◆ Assignment ◆
From the entries, return every line where the string "Proposed" shows up.

━━━━━━━━━━

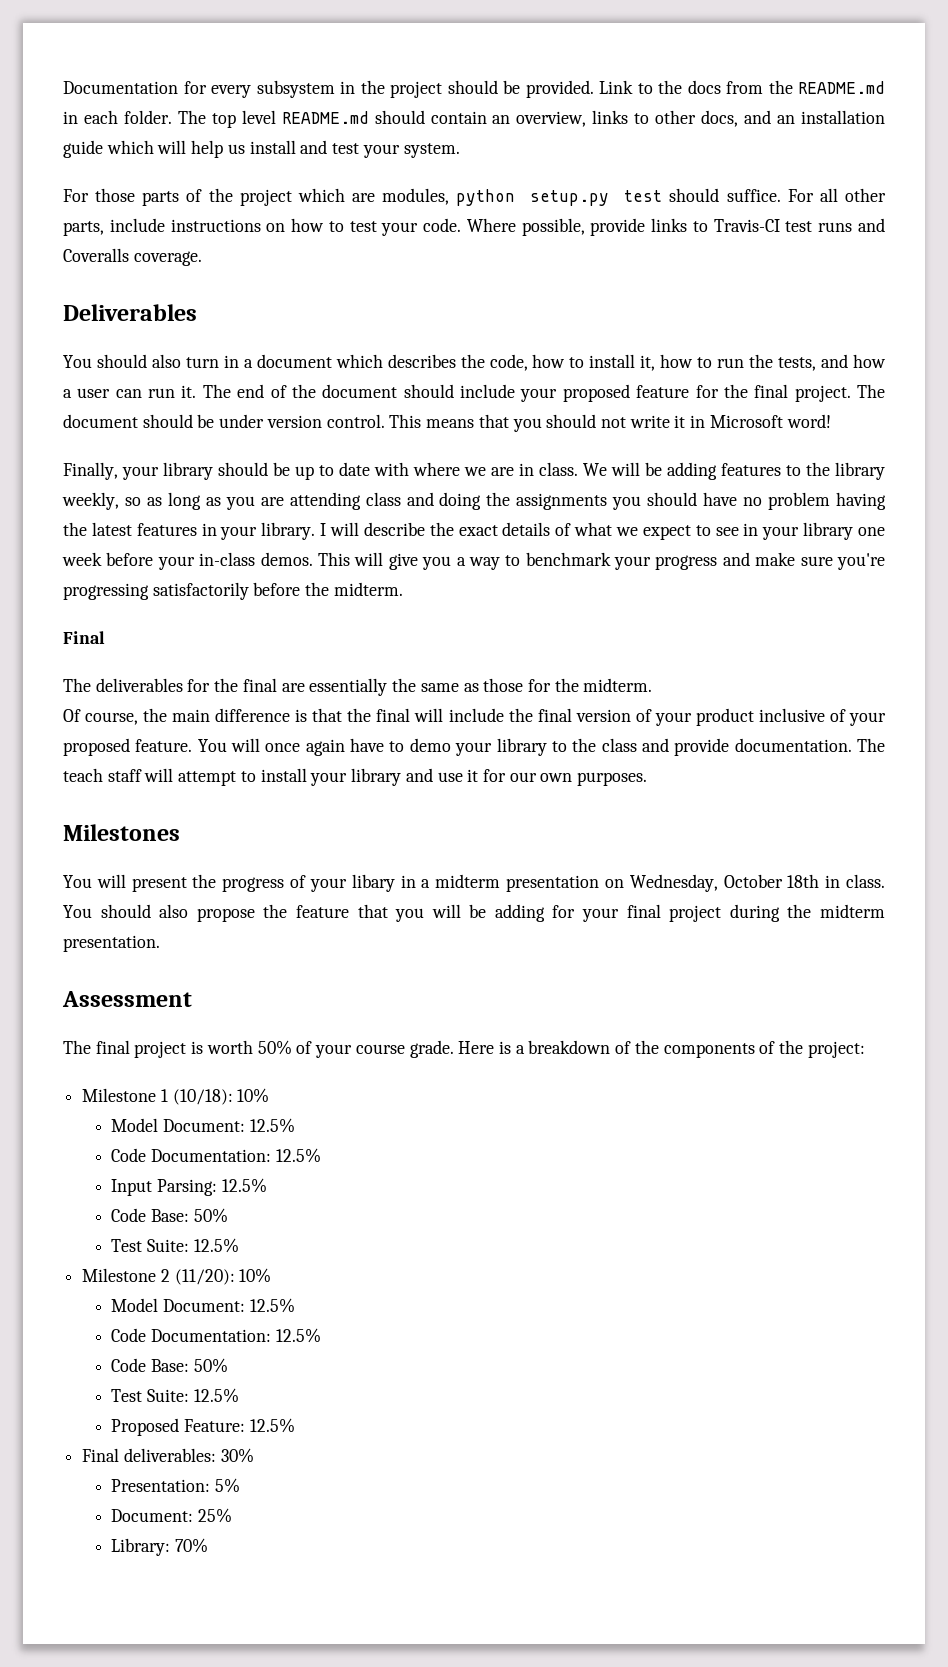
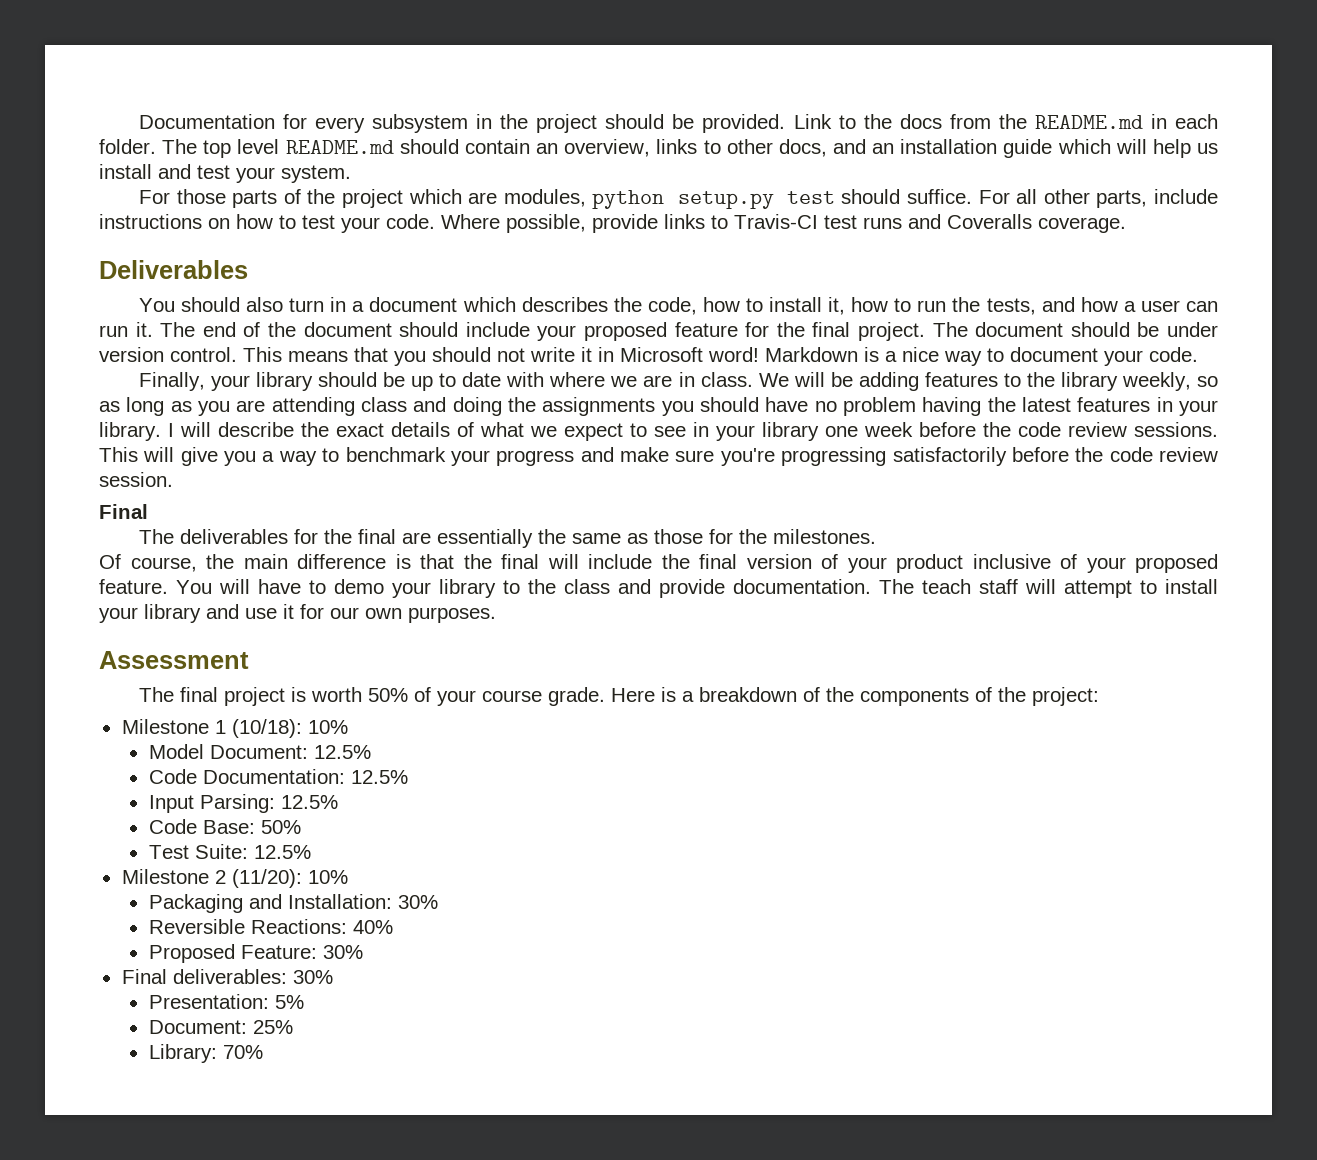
+ Markdown is a nice way to document your code.
- I will describe the exact details of what we expect to see in your library one week before your in-class demos.
+ I will describe the exact details of what we expect to see in your library one week before the code review sessions.
- This will give you a way to benchmark your progress and make sure you're progressing satisfactorily before the midterm.
+ This will give you a way to benchmark your progress and make sure you're progressing satisfactorily before the code review session.
- The deliverables for the final are essentially the same as those for the midterm.
+ The deliverables for the final are essentially the same as those for the milestones.
- You will once again have to demo your library to the class and provide documentation.
+ You will have to demo your library to the class and provide documentation.
- Milestones
- You will present the progress of your libary in a midterm presentation on Wednesday, October 18th in class. You should also propose the feature that you will be adding for your final project during the midterm presentation.
  Milestone 2 (11/20): 10%
- Model Document: 12.5%
- Code Documentation: 12.5%
- Code Base: 50%
- Test Suite: 12.5%
+ Packaging and Installation: 30%
+ Reversible Reactions: 40%
- Proposed Feature: 12.5%
+ Proposed Feature: 30%

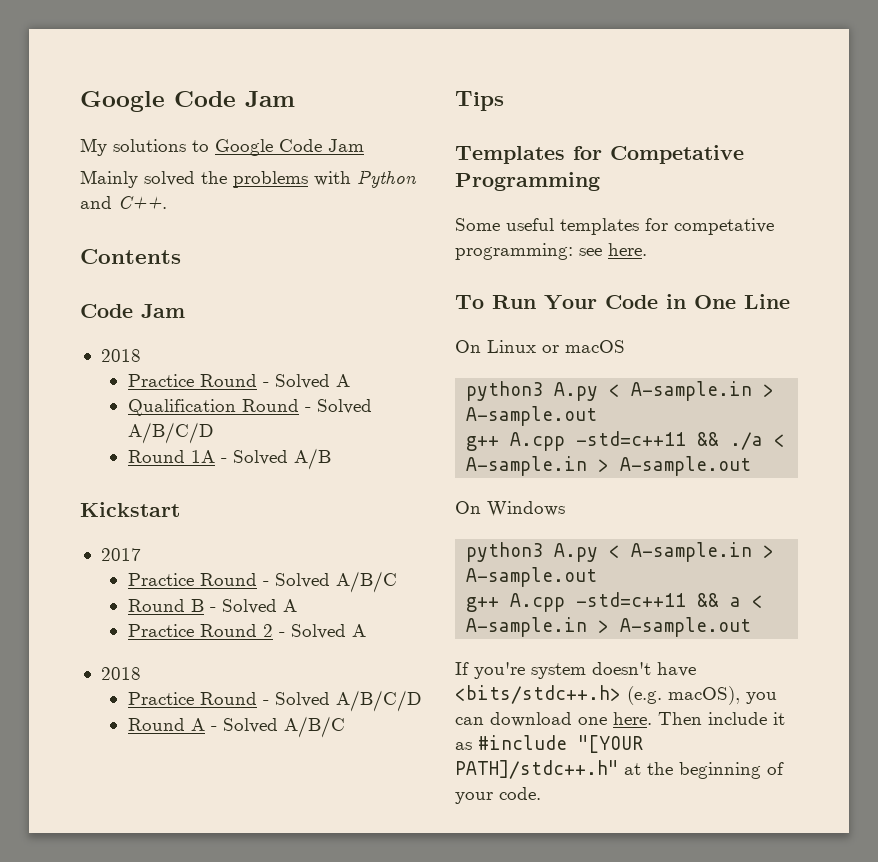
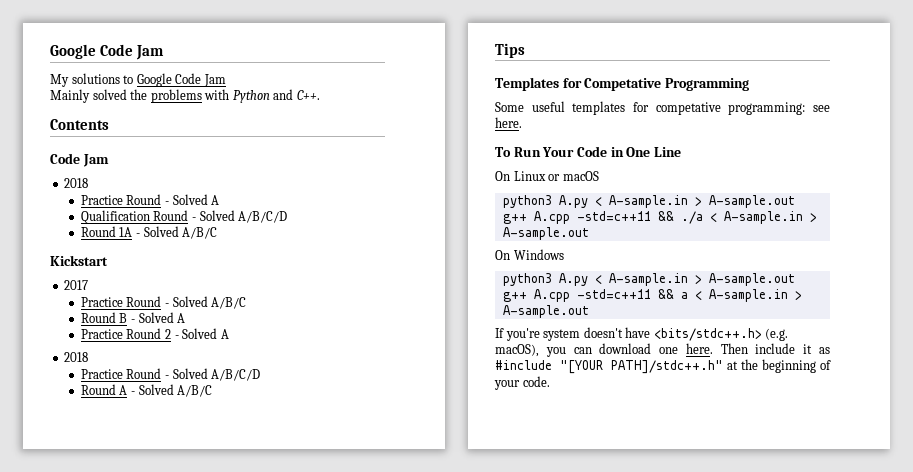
- Round 1A - Solved A/B
+ Round 1A - Solved A/B/C

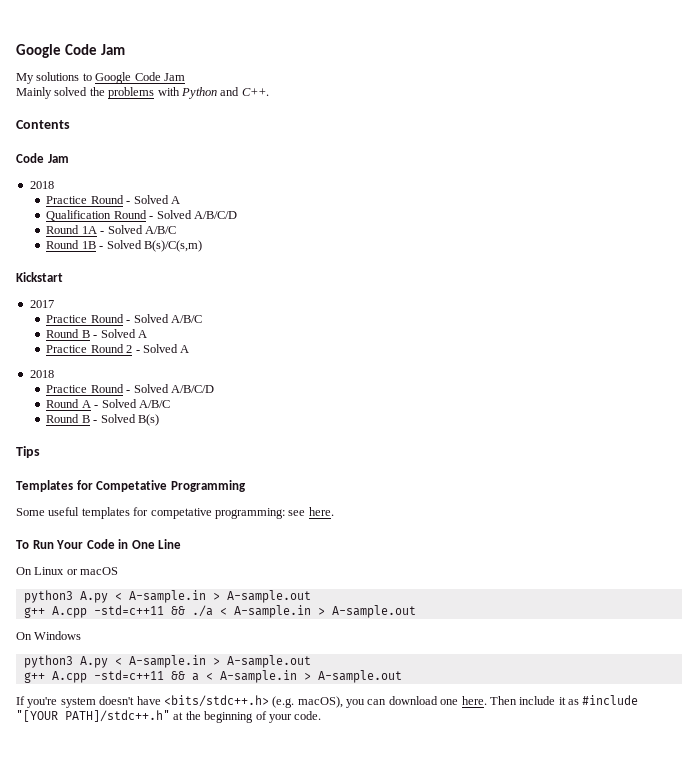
+ Round 1B - Solved B(s)/C(s,m)
+ Round B - Solved B(s)

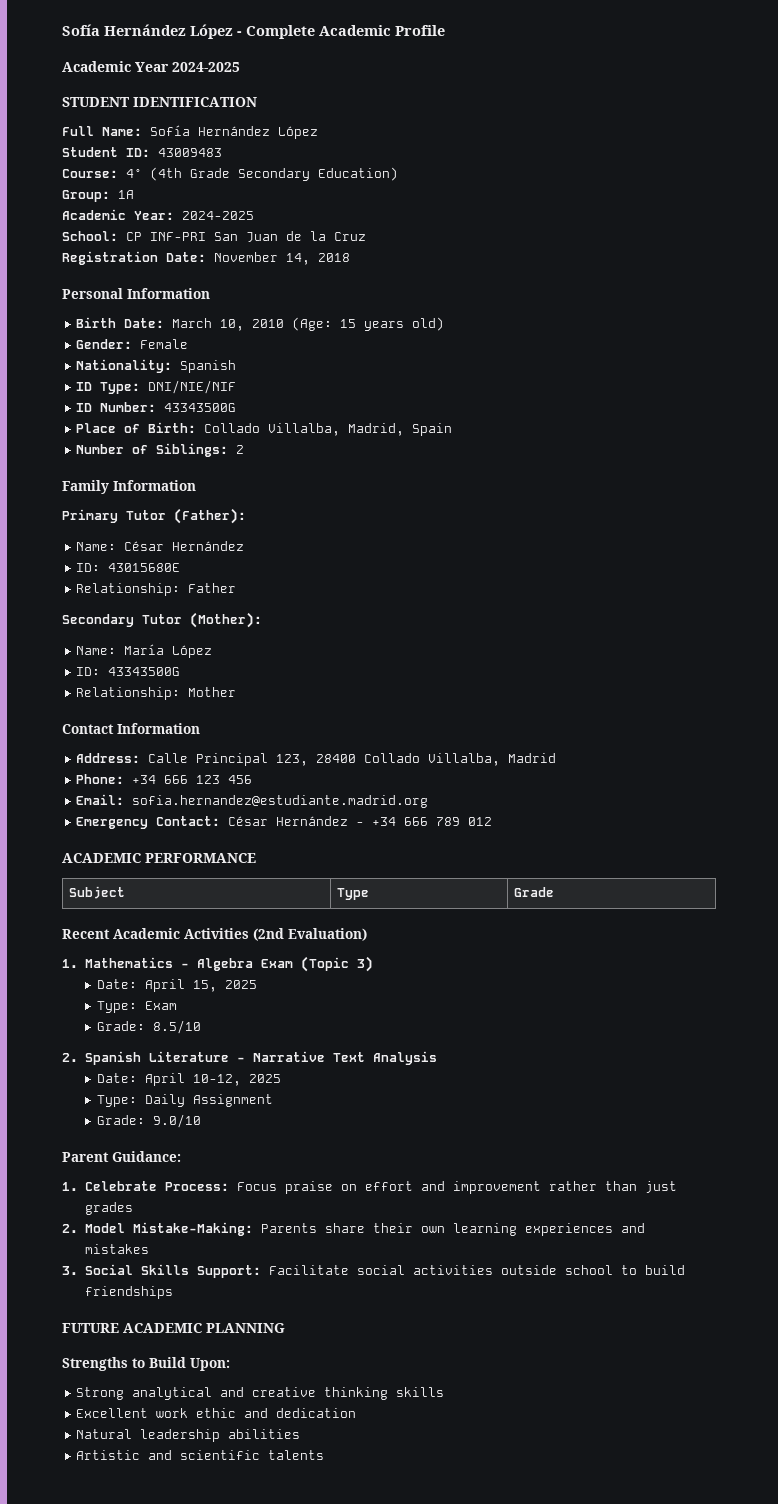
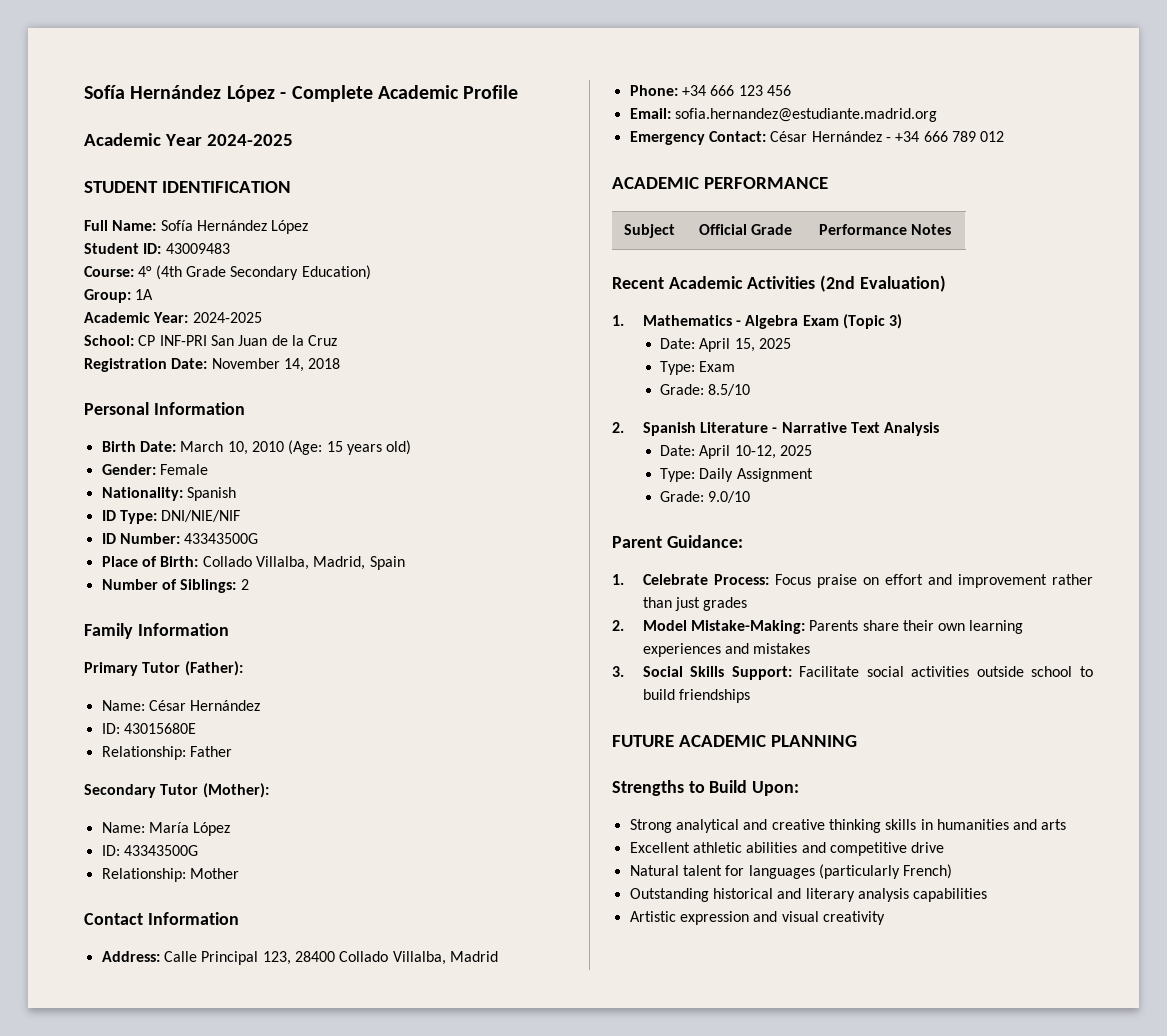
- Subject | Type | Grade
+ Subject | Official Grade | Performance Notes
- Strong analytical and creative thinking skills
- Excellent work ethic and dedication
- Natural leadership abilities
- Artistic and scientific talents
+ Strong analytical and creative thinking skills in humanities and arts
+ Excellent athletic abilities and competitive drive
+ Natural talent for languages (particularly French)
+ Outstanding historical and literary analysis capabilities
+ Artistic expression and visual creativity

━━━━━━━━━━

◆ Solution to the problem ◆
- Proposed Feature: 12.5%
+ Proposed Feature: 30%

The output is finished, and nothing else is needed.